The first is simply a real possibility, and I don’t wish to go into it too much.  There were probably women at the Last Supper, and that’s not a big deal.  The point of Jesus washing the feet of the disciples who were present had nothing to do with anything but making a profoundly kenotic point about the meaning of the Incarnation and love of one another.  Women are included in that love, and so their feet can be washed.

Second, because many cling to the Tradition that the Last Supper was the first Mass, they think that the priesthood was formally instituted at this moment, and so women could not have been there.  But I would argue that this is a tradition, not Tradition.  Yes, the Last Supper was the generative moment that would be later interpreted by the Church as Jesus promise to be with his Church in the Eucharistic celebration.  But that is very different from being the first Mass.  At the Last Supper there was as yet no sacrifice.  There was no death on the cross.  There was no sending of the Spirit.  There was no resurrection.  There was no confirmation of the mission of the Son by the Father.  Robert Daly argues that in Dominicae cenae, John Paul II goes beyond Trent in making this claim:

Dominicae cenae follows Trent in viewing the Last Supper as the moment when Christ instituted the Eucharist and, at the same time, the sacrament of the priesthood.  But the pope also goes beyond Trent in teaching that the Last Supper was the first Mass.  This view was once favoured by Catholic theologians; but most now argue that the Church was constituted in the Easter-event, and that the sacraments are also Easter realities grounded on the sending of the Holy Spirit.

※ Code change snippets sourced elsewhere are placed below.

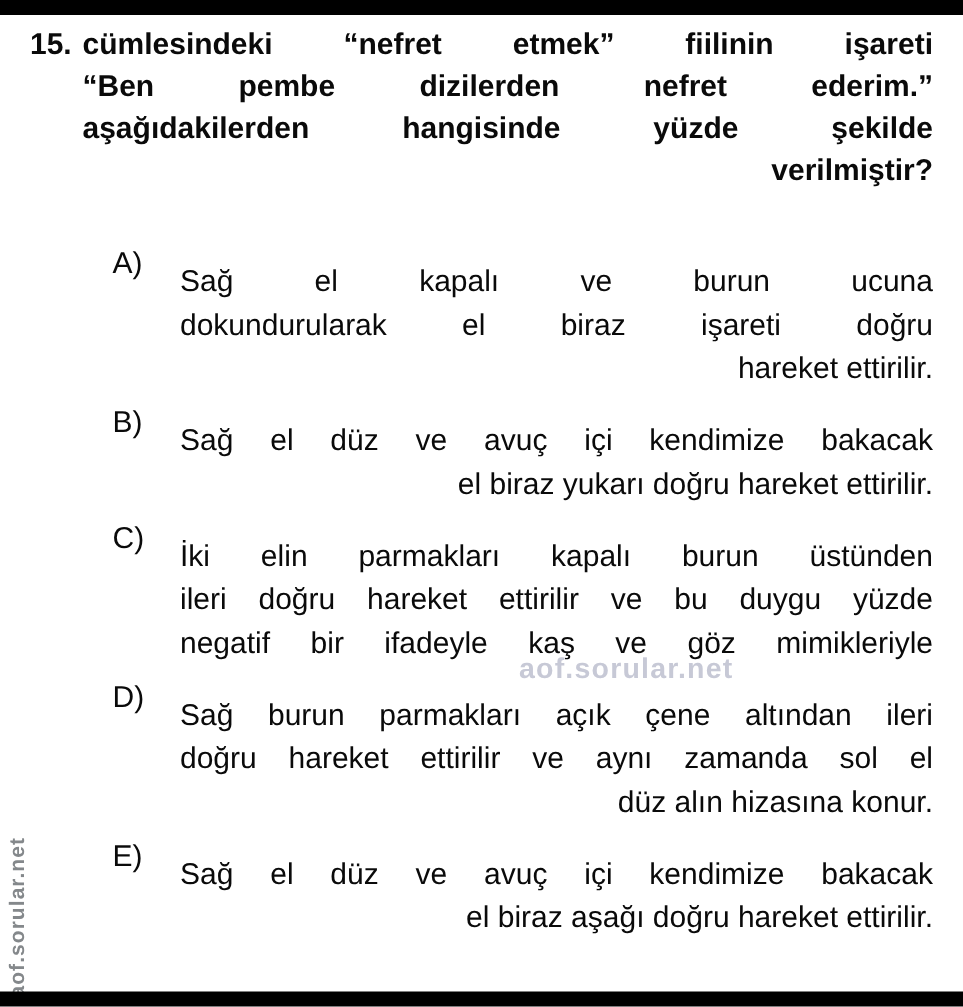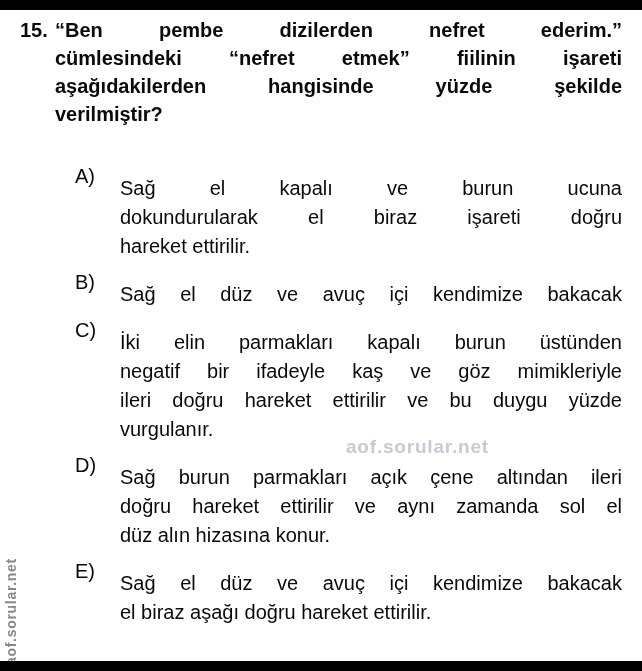"“Ben pembe dizilerden nefret ederim.”" div.jline { order: before "cümlesindeki “nefret etmek” fiilinin" -> after "cümlesindeki “nefret etmek” fiilinin" }
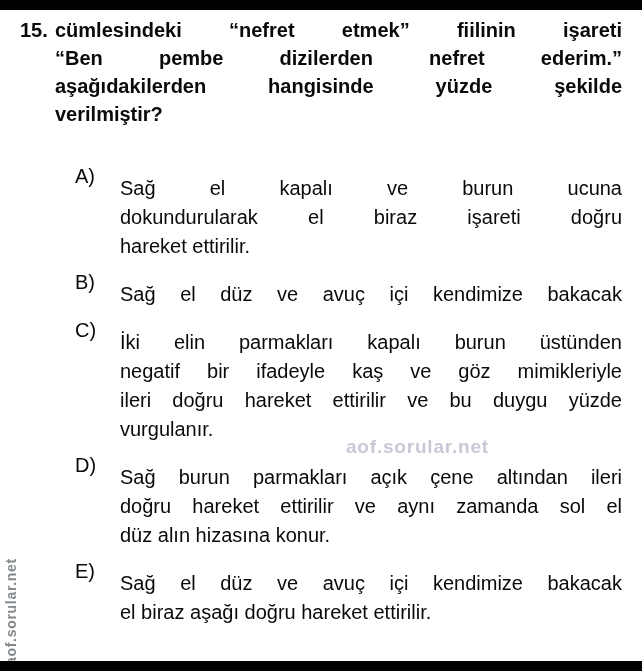"verilmiştir?" .lline { text-align: left -> right }
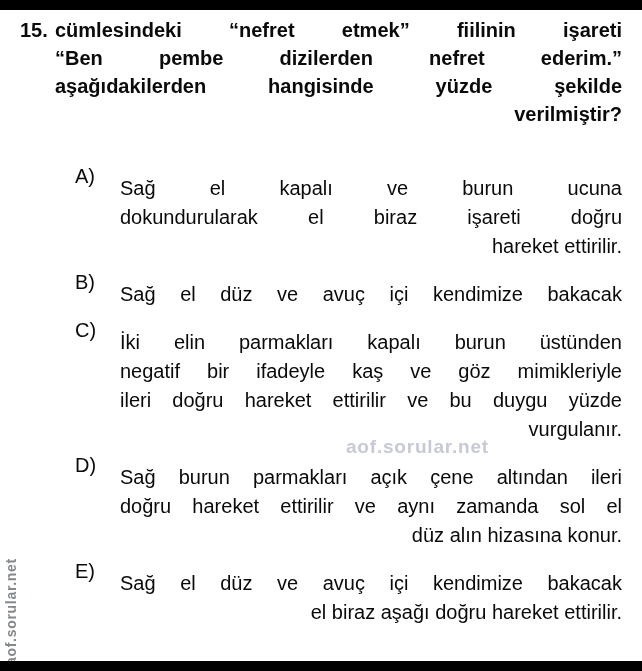"el biraz yukarı doğru hareket" div.lline { html: none -> <div>el biraz yukarı doğru hareket ettirilir.</div> }
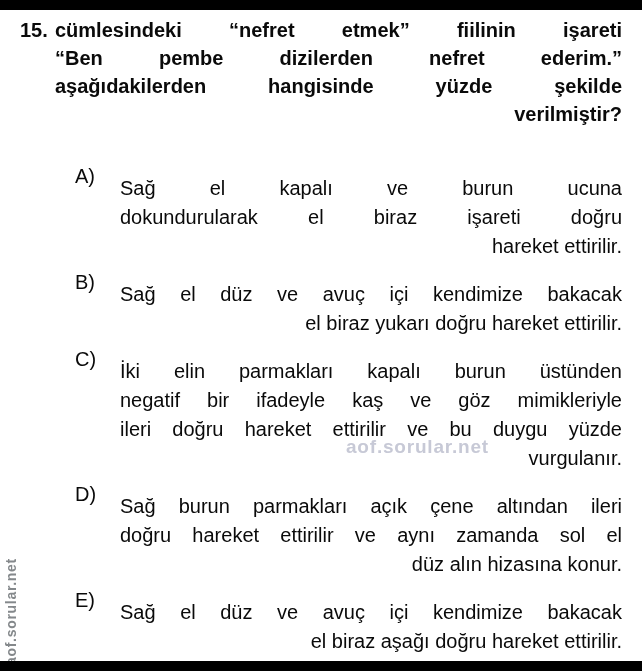"negatif bir ifadeyle kaş ve" div.jline { order: before "ileri doğru hareket ettirilir ve" -> after "ileri doğru hareket ettirilir ve" }
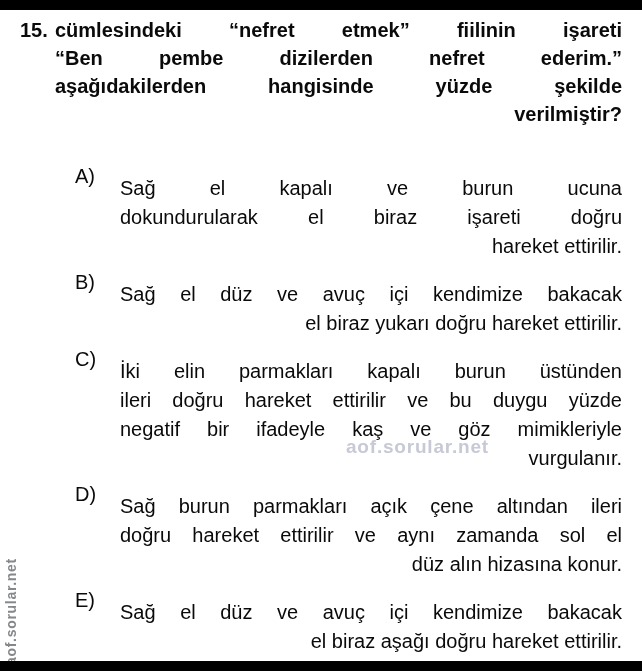"vurgulanır." div.lline { html: <div>vurgulanır.</div> -> none }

The tradition at Trent was that St. Peter recited the same Eucharist prayer that they did!  That was a tradition, not Tradition.  Keeping the two carefully distinct is important.  Of course, we don’t always know which is which, and that is where discernment, prayer, trust in the magisterium and trust in the
Holy Spirit come into play.  But if Pope Francis washes the feet of women, I hope that we will recognize the washing of the feet of men only as being what it was: tradition not Tradition.